PROBLEM TO WORK ON :: A verbatim repeat of the lines below is required, with the pictures removed.

Segment Start: RECORDS

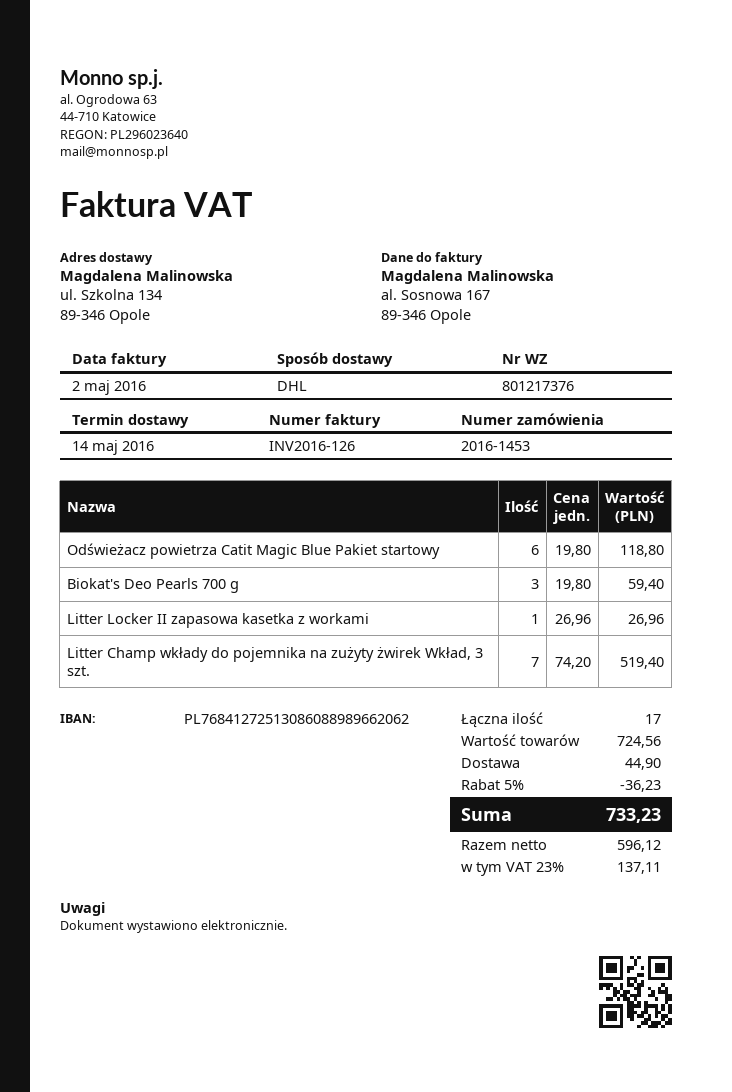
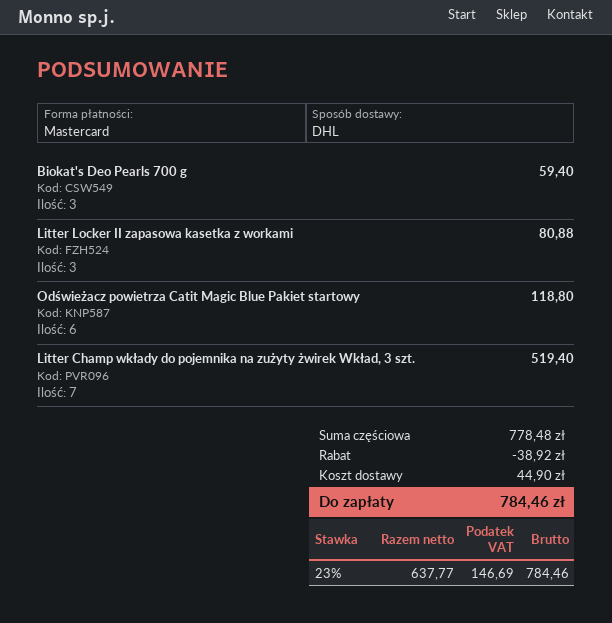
Litter Locker II zapasowa kasetka z workami: 1 for 26.96 -> 3 for 80.88
subtotal: 724.56 -> 778.48
discount: 36.23 -> 38.92
net: 596.12 -> 637.77
tax: 23% = 137.11 -> 23% = 146.69
total: 733.23 -> 784.46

Segment End: RECORDS

TASK RESULT ::
Litter Locker II zapasowa kasetka z workami: 1 for 26.96 -> 3 for 80.88
subtotal: 724.56 -> 778.48
discount: 36.23 -> 38.92
net: 596.12 -> 637.77
tax: 23% = 137.11 -> 23% = 146.69
total: 733.23 -> 784.46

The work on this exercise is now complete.